* _About this exercise_
With the images removed, return every line below exactly as it reads.

Structured diff data:
_____

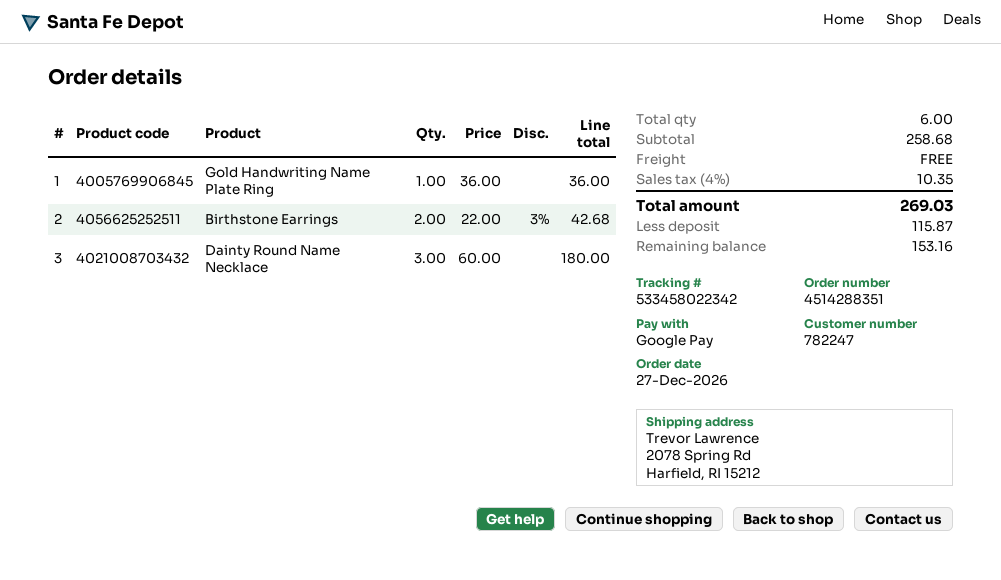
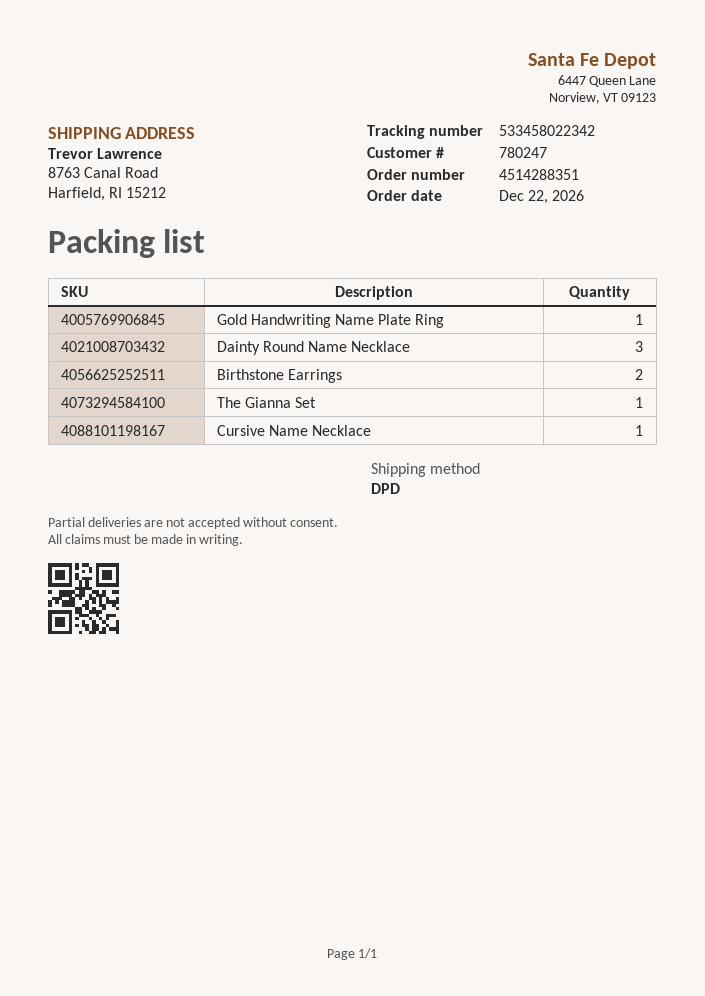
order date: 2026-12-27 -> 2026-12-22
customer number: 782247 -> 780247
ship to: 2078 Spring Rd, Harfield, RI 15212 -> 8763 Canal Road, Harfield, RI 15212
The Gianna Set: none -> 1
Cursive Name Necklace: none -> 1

_____

* _Finished task_
order date: 2026-12-27 -> 2026-12-22
customer number: 782247 -> 780247
ship to: 2078 Spring Rd, Harfield, RI 15212 -> 8763 Canal Road, Harfield, RI 15212
The Gianna Set: none -> 1
Cursive Name Necklace: none -> 1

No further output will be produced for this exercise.